As each state reported their final election details, the evidence of voter fraud is astounding. Massive voter fraud has been reported in areas of OH and FL, with PA, WI and VA, all are deploying personnel to investigate election results.
Here are just a few examples of what has surfaced with much more to come.
* In 59 voting districts in the Philadelphia region, Obama received 100% of the votes with not even a single vote recorded for Romney. (A mathematical and statistical impossibility).
* In 21 districts in Wood County Ohio, Obama received 100% of the votes where GOP inspectors were illegally removed from their polling locations – and not one single vote was recorded for Romney. (Another statistical impossibility).
* In Wood County Ohio, 106,258 voted in a county with only 98,213 eligible voters.
* In St. Lucie County, FL, there were 175,574 registered eligible voters but 247,713 votes were cast.
* The National SEAL Museum, a polling location in St.

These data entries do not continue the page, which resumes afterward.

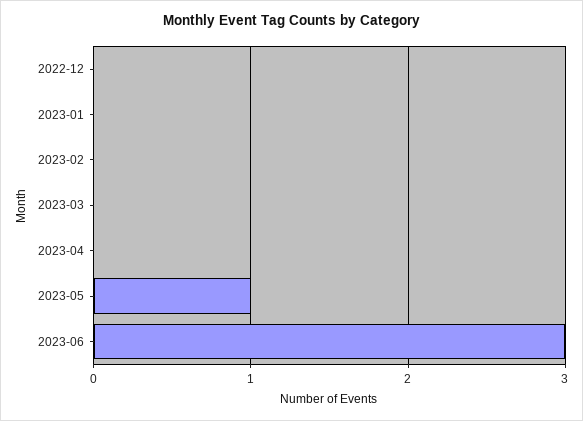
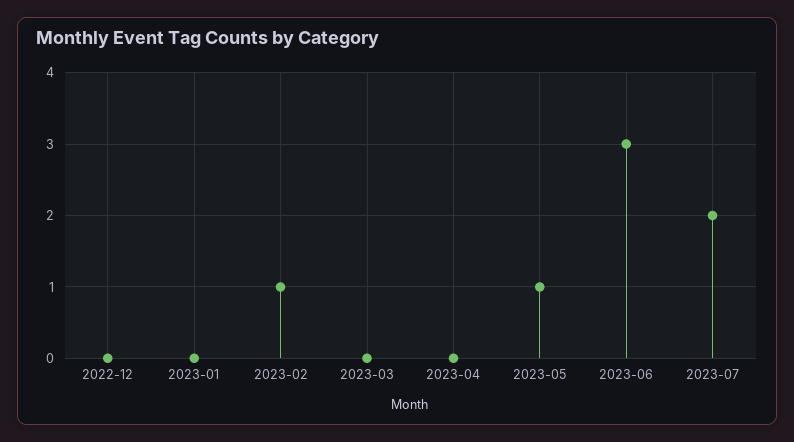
2023-02: 0 -> 1
2023-07: none -> 2

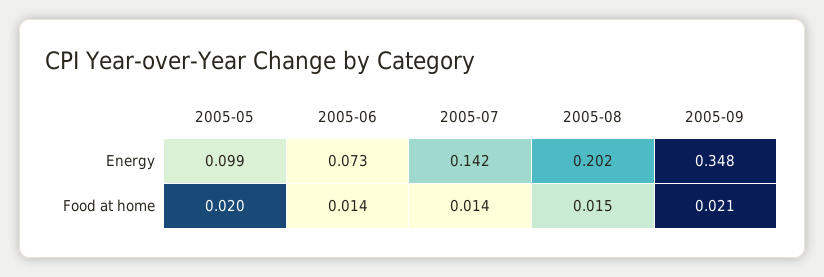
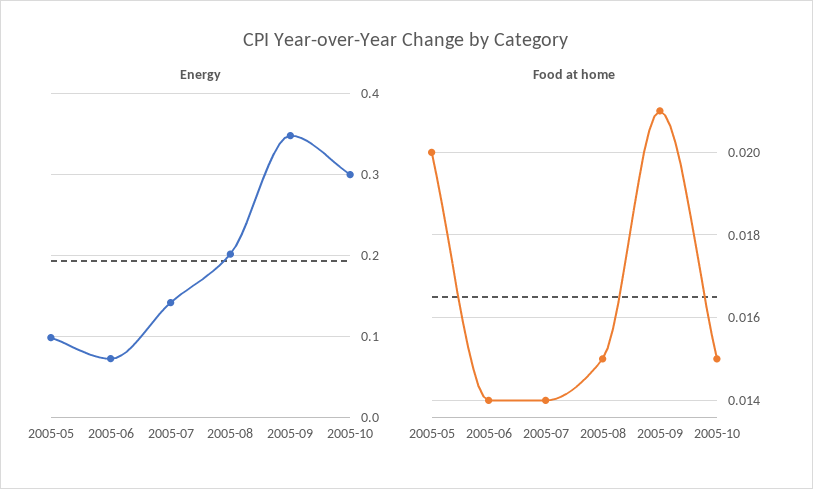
Energy, 2005-10: none -> 0.3
Food at home, 2005-10: none -> 0.015

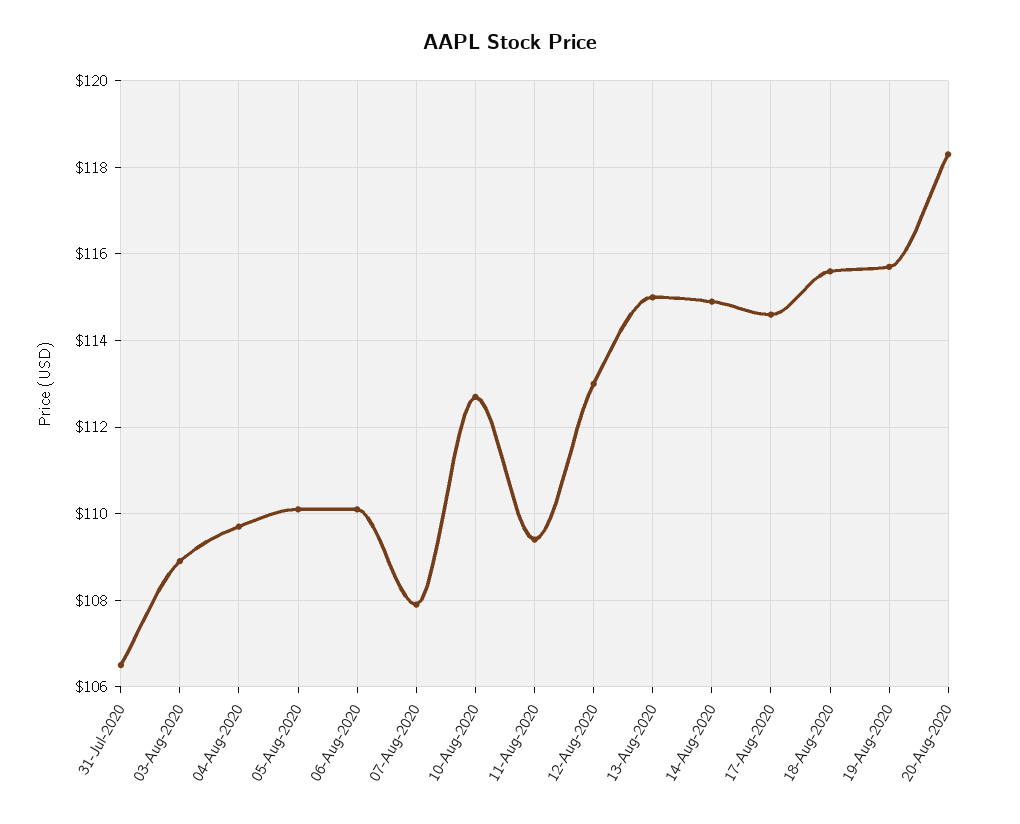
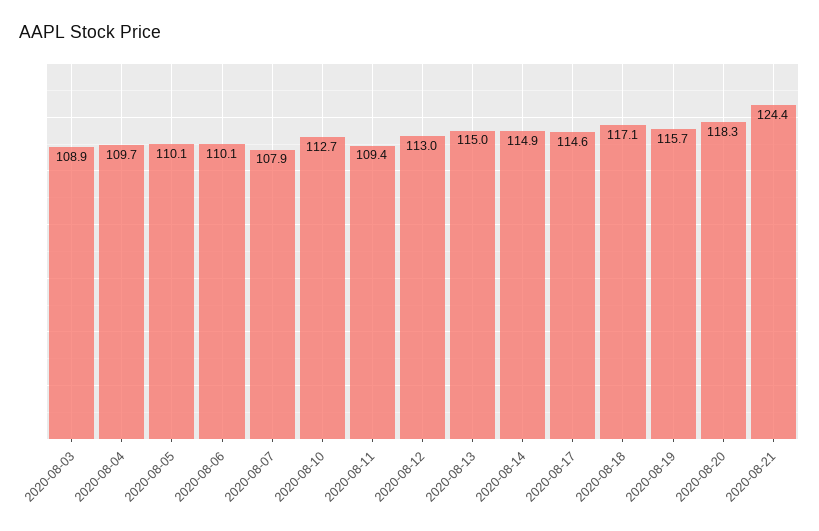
31-Jul-2020: 106.5 -> none
18-Aug-2020: 115.5 -> 117.1
2020-08-21: none -> 124.4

Lucie County, FL had a 158% voter turnout.
* Palm Beach County, FL had a 141% voter turnout.
* In Ohio County, Obama won by 108% of the total number of eligible voters.
NOTE: Obama won in every state that did not require a Photo ID and lost in every state that did require a Photo ID in order to vote.
Imagine that!
FULL ANSWER
This email claims there was “massive voter fraud” in a handful of U.S. states, but nearly all of the examples given are wrong or completely fabricated. (One is mostly true, but lacks context.) The anonymous author of this bogus tirade may want to believe that votes were falsely recorded for President Obama, but the supposed “evidence” cited in the email is simply imaginary.

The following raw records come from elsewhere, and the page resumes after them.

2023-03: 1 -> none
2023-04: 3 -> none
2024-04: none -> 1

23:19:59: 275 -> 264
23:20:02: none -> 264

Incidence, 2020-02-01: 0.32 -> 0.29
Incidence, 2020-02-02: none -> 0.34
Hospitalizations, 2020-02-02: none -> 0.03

We’ll go through each point in this message, which has been forwarded to us by several readers. The claims made here also have popped up on conservative blogs and message boards.
Made-Up Claims About Wood County, Ohio
Terry Burton, director of the Wood County Board of Elections, doesn’t know why fabricated claims about votes in Wood County, Ohio, are swirling around the Internet. “The misrepresentations of the outcome of the 2012 elections … continue to be [a] mystery and a point of frustration to our office,” he told us in an email. The actual results, he said, “are plainly available on our website.”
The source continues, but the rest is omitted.